START Given information

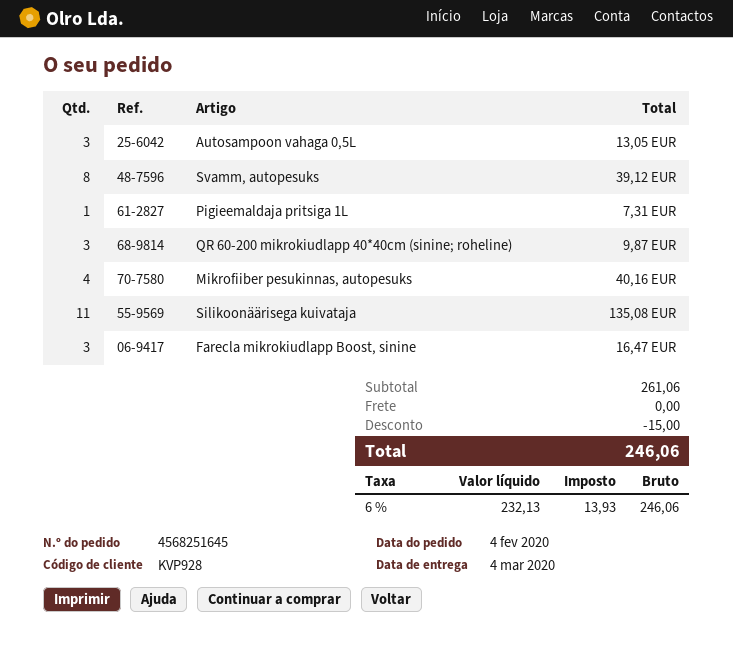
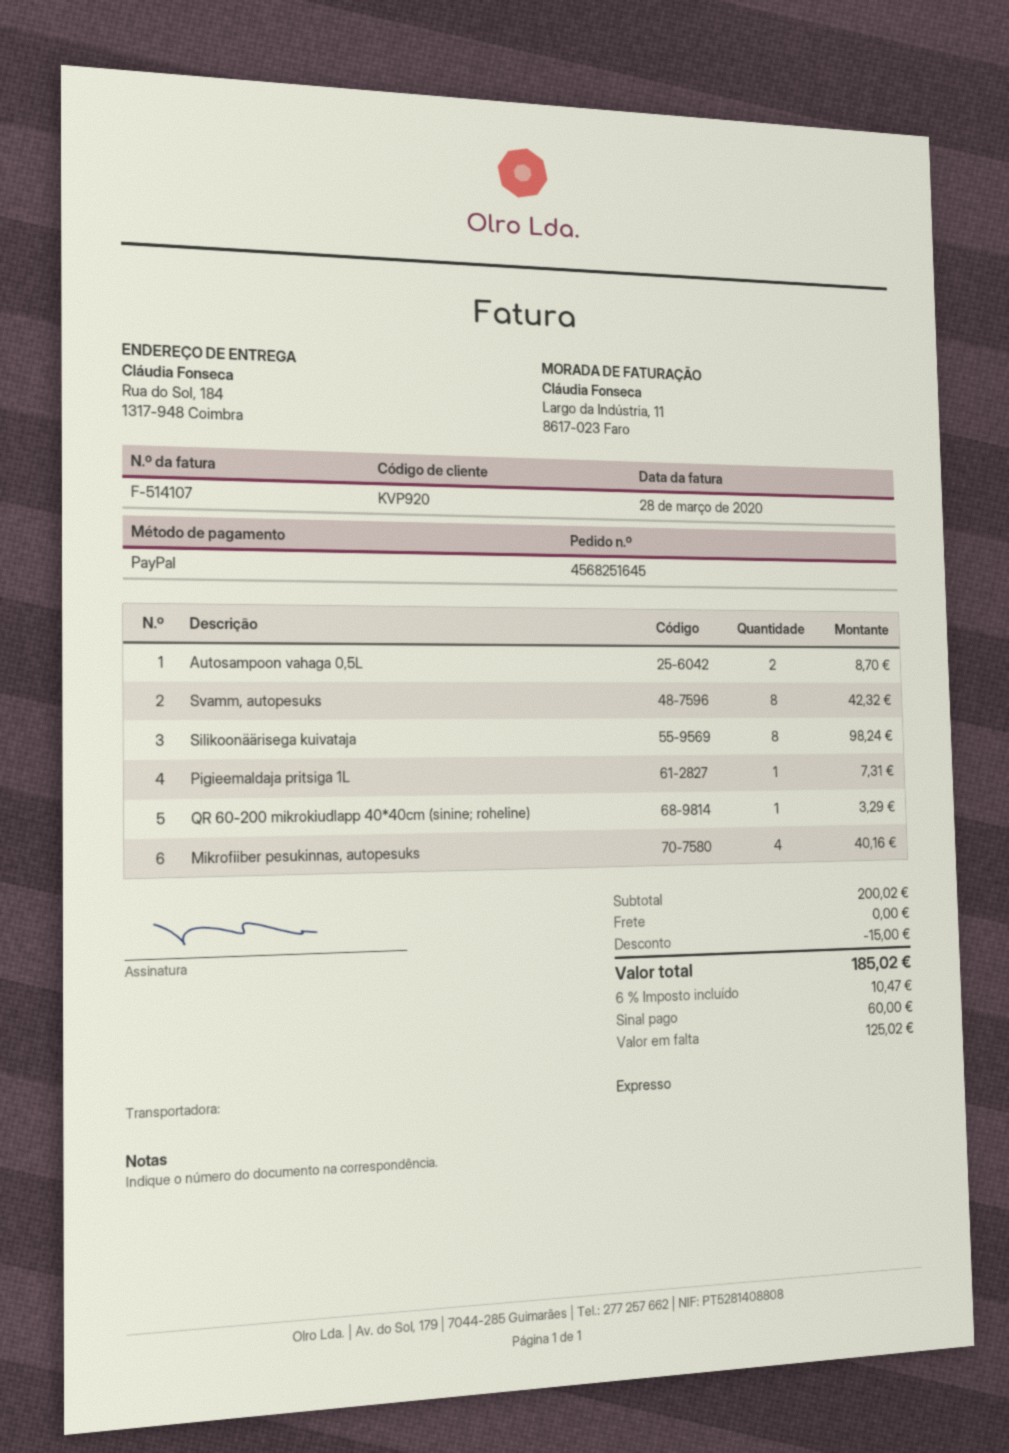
customer number: KVP928 -> KVP920
Autosampoon vahaga 0,5L: 3 for 13.05 -> 2 for 8.70
Svamm, autopesuks: 8 for 39.12 -> 8 for 42.32
QR 60-200 mikrokiudlapp 40*40cm (sinine; roheline): 3 for 9.87 -> 1 for 3.29
Silikoonäärisega kuivataja: 11 for 135.08 -> 8 for 98.24
Farecla mikrokiudlapp Boost, sinine: 3 for 16.47 -> none
subtotal: 261.06 -> 200.02
tax: 6% = 13.93 -> 6% = 10.47
total: 246.06 -> 185.02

END Given information

# [About this exercise]
Where a picture appears in the material above, skip it, and print the rest exactly.

# [Result for this exercise]
customer number: KVP928 -> KVP920
Autosampoon vahaga 0,5L: 3 for 13.05 -> 2 for 8.70
Svamm, autopesuks: 8 for 39.12 -> 8 for 42.32
QR 60-200 mikrokiudlapp 40*40cm (sinine; roheline): 3 for 9.87 -> 1 for 3.29
Silikoonäärisega kuivataja: 11 for 135.08 -> 8 for 98.24
Farecla mikrokiudlapp Boost, sinine: 3 for 16.47 -> none
subtotal: 261.06 -> 200.02
tax: 6% = 13.93 -> 6% = 10.47
total: 246.06 -> 185.02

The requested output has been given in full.